● Problem details:
Whenever the word "none" shows up in a line of the data, copy that line.

(Edit difference data)
------------------------------------------------------------
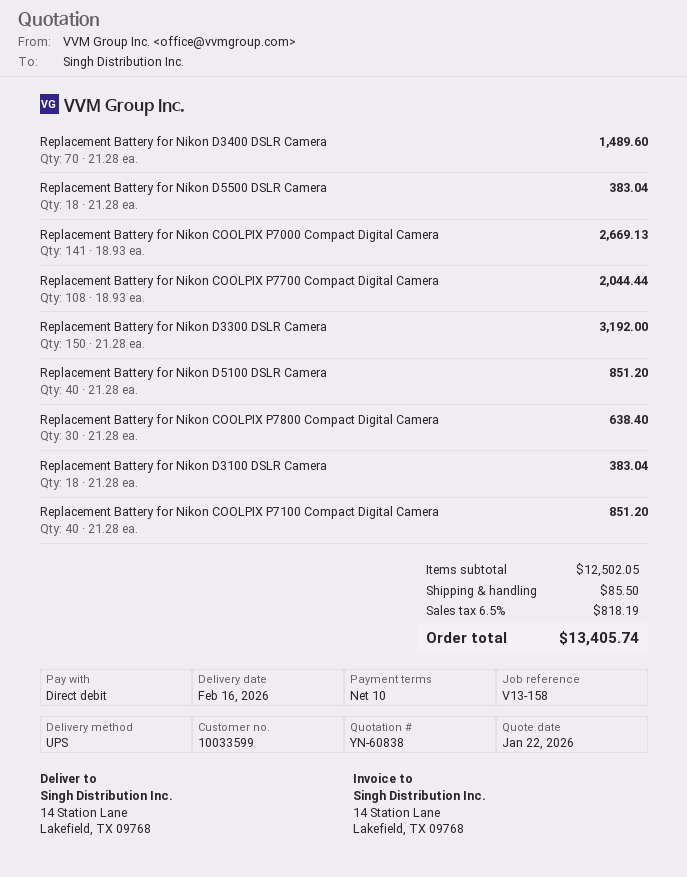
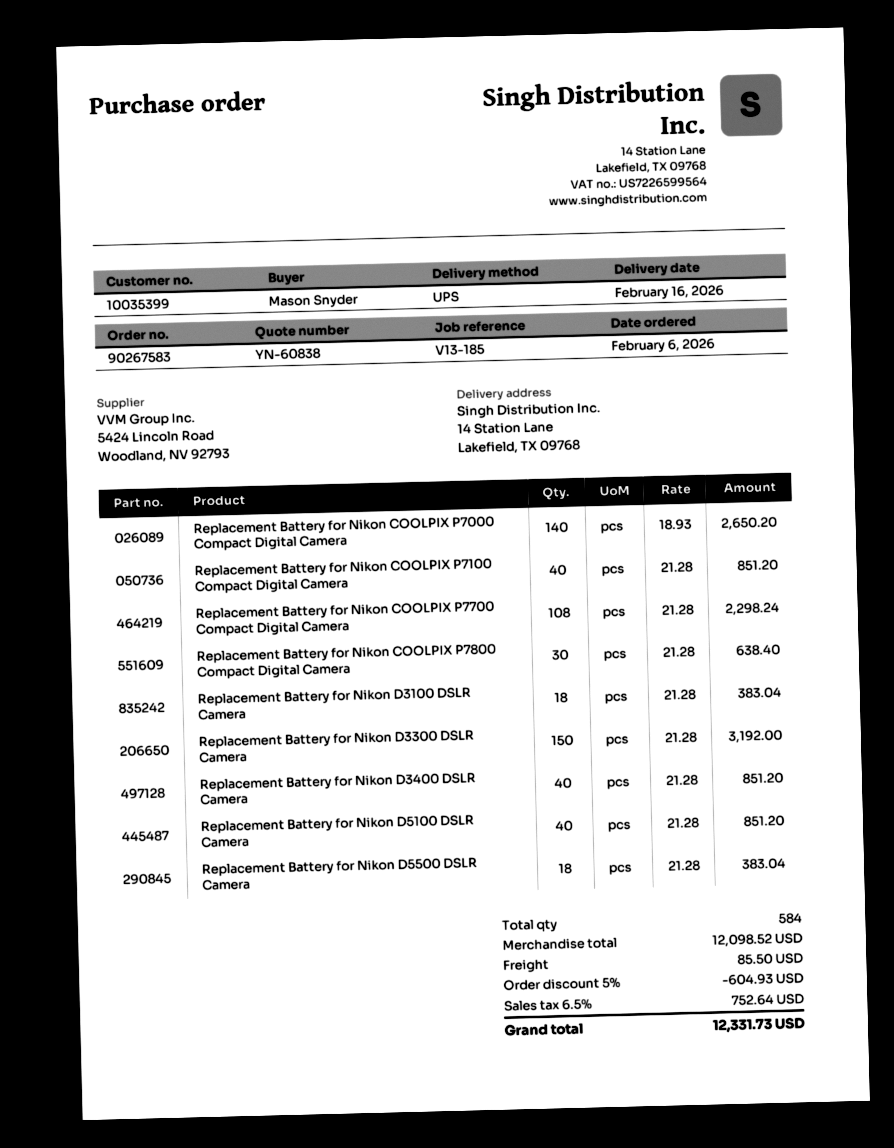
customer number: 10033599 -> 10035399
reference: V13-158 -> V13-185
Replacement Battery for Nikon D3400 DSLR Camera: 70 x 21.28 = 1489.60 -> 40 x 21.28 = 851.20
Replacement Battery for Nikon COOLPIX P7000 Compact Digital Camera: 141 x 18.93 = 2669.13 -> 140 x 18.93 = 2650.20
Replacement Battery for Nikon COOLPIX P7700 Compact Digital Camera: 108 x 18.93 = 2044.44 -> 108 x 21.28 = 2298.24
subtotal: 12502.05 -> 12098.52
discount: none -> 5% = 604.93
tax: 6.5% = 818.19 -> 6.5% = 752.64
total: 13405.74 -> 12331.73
------------------------------------------------------------
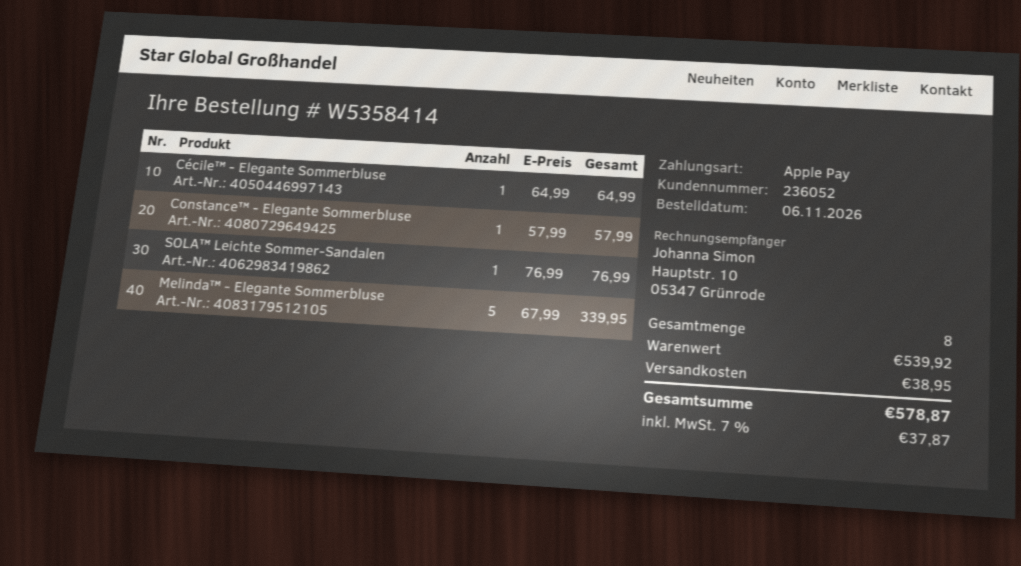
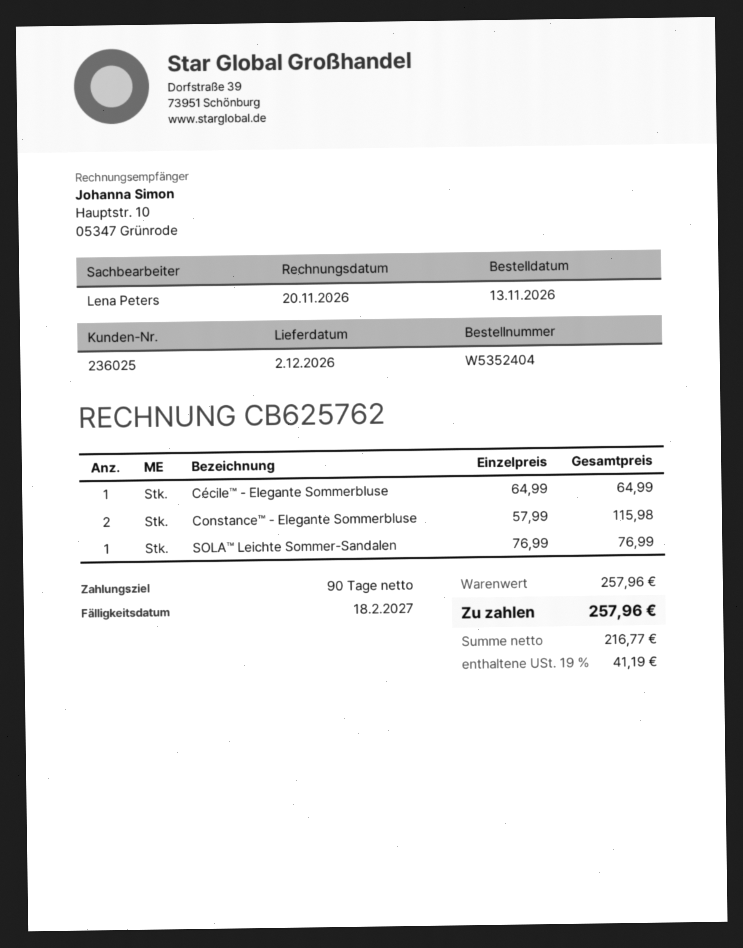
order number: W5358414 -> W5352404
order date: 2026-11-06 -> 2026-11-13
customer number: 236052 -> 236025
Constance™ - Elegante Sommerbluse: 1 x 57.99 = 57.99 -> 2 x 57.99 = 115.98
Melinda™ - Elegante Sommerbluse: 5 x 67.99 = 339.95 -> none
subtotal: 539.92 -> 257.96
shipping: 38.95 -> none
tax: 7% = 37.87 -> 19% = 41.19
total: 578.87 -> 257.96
------------------------------------------------------------
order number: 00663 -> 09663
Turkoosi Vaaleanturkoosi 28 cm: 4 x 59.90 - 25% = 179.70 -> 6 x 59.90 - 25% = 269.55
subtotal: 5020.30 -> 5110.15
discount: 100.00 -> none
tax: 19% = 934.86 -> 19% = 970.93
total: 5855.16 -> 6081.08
------------------------------------------------------------
● Problem solution:
discount: none -> 5% = 604.93
Melinda™ - Elegante Sommerbluse: 5 x 67.99 = 339.95 -> none
shipping: 38.95 -> none
discount: 100.00 -> none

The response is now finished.